- _Data to use_

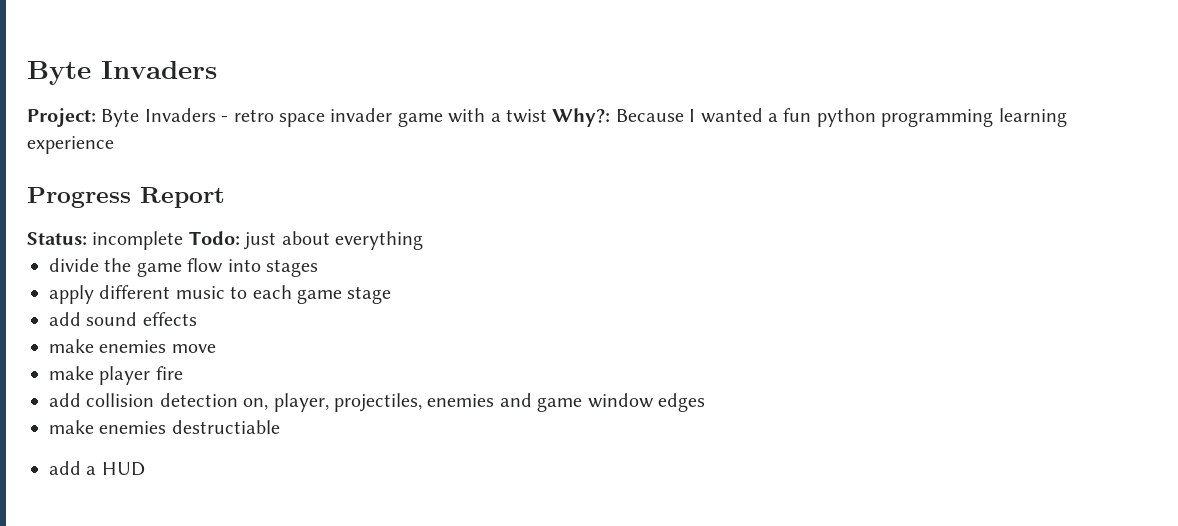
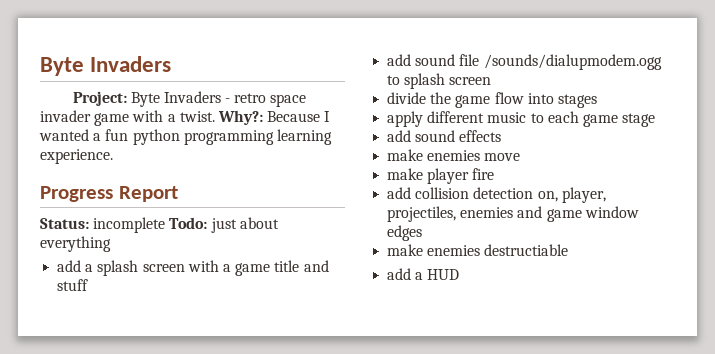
[505,109,547,123] twist -> [179,111,215,122] twist.
[27,136,114,154] experience -> [40,149,113,164] experience.
(423, 240) none -> [57,260,329,276] [57,279,89,291] [387,54,662,70] [387,73,492,89] // add a splash screen with a game title and stuff // add sound file /sounds/dialupmodem.ogg to splash screen

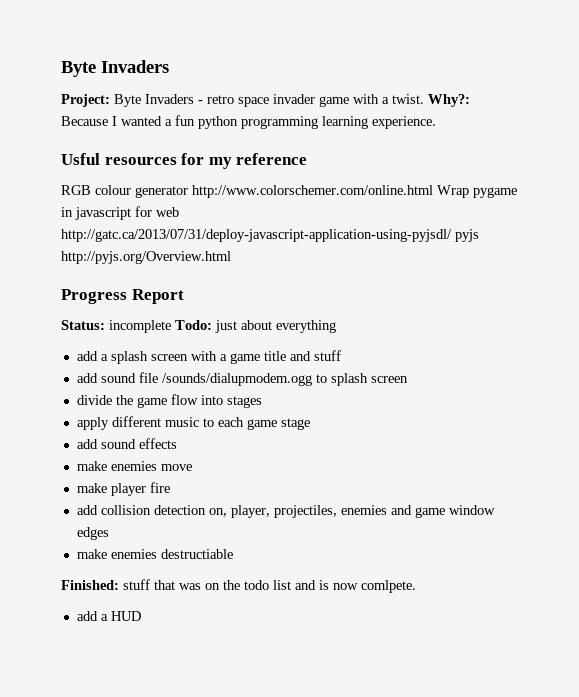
(113, 156) none -> [61,153,308,169] [61,185,517,198] [61,206,179,220] [61,229,479,242] [61,251,231,264] // Usful resources for my reference // RGB colour generator http://www.colorschemer.com/online.html Wrap pygame in javascript for web http://gatc.ca/2013/07/31/deploy-javascript-application-using-pyjsdl/ pyjs http://pyjs.org/Overview.html
(569, 250) none -> [61,579,416,593] // Finished: stuff that was on the todo list and is now comlpete.

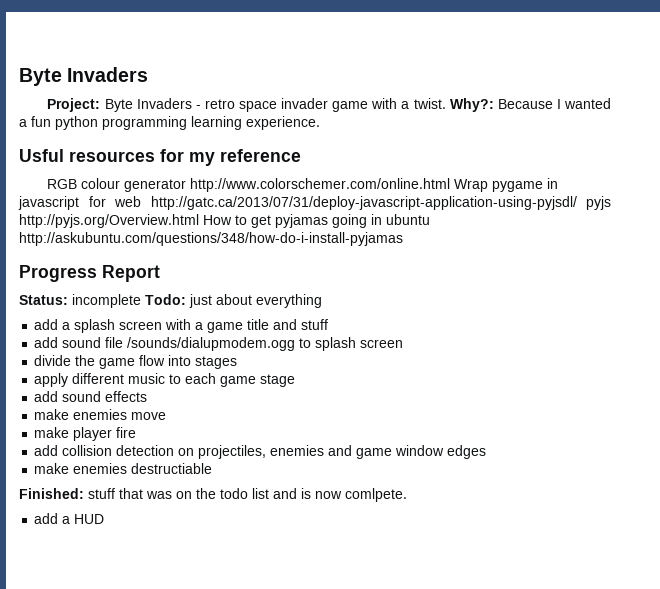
(231, 257) none -> [203,214,430,228] [19,232,403,246] How to get pyjamas going in ubuntu http://askubuntu.com/questions/348/how-do-i-install-pyjamas
[208,505,270,518] on, player, -> [178,448,195,456] on

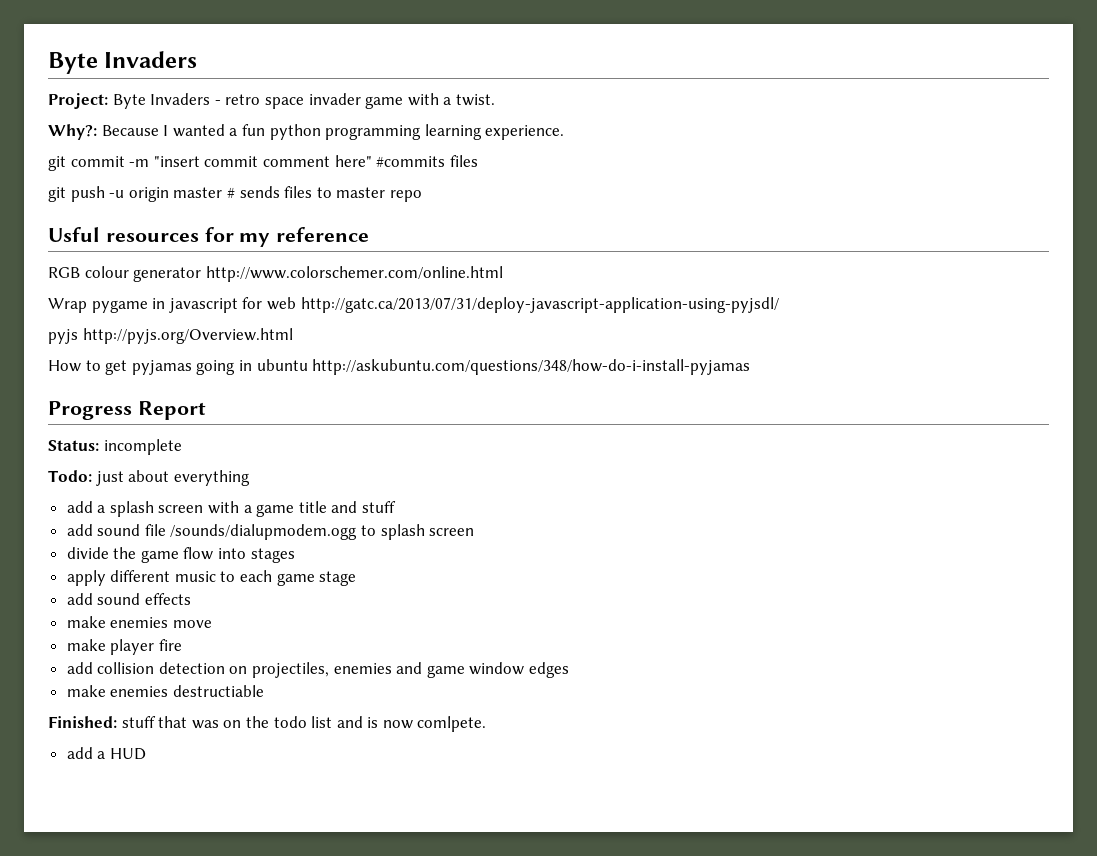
(446, 103) none -> (495, 100) //
(320, 123) none -> [48,155,478,171] [48,186,422,202] // git commit -m "insert commit comment here" #commits files // git push -u origin master # sends files to master repo
(451, 185) none -> (503, 274) //
(577, 203) none -> (779, 305) //
(199, 221) none -> (293, 336) //
(141, 301) none -> (182, 447) //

- _Task statement_
Your copy must reproduce the entries above in full, without their pictures.

- _Reply_
[505,109,547,123] twist -> [179,111,215,122] twist.
[27,136,114,154] experience -> [40,149,113,164] experience.
(423, 240) none -> [57,260,329,276] [57,279,89,291] [387,54,662,70] [387,73,492,89] // add a splash screen with a game title and stuff // add sound file /sounds/dialupmodem.ogg to splash screen

(113, 156) none -> [61,153,308,169] [61,185,517,198] [61,206,179,220] [61,229,479,242] [61,251,231,264] // Usful resources for my reference // RGB colour generator http://www.colorschemer.com/online.html Wrap pygame in javascript for web http://gatc.ca/2013/07/31/deploy-javascript-application-using-pyjsdl/ pyjs http://pyjs.org/Overview.html
(569, 250) none -> [61,579,416,593] // Finished: stuff that was on the todo list and is now comlpete.

(231, 257) none -> [203,214,430,228] [19,232,403,246] How to get pyjamas going in ubuntu http://askubuntu.com/questions/348/how-do-i-install-pyjamas
[208,505,270,518] on, player, -> [178,448,195,456] on

(446, 103) none -> (495, 100) //
(320, 123) none -> [48,155,478,171] [48,186,422,202] // git commit -m "insert commit comment here" #commits files // git push -u origin master # sends files to master repo
(451, 185) none -> (503, 274) //
(577, 203) none -> (779, 305) //
(199, 221) none -> (293, 336) //
(141, 301) none -> (182, 447) //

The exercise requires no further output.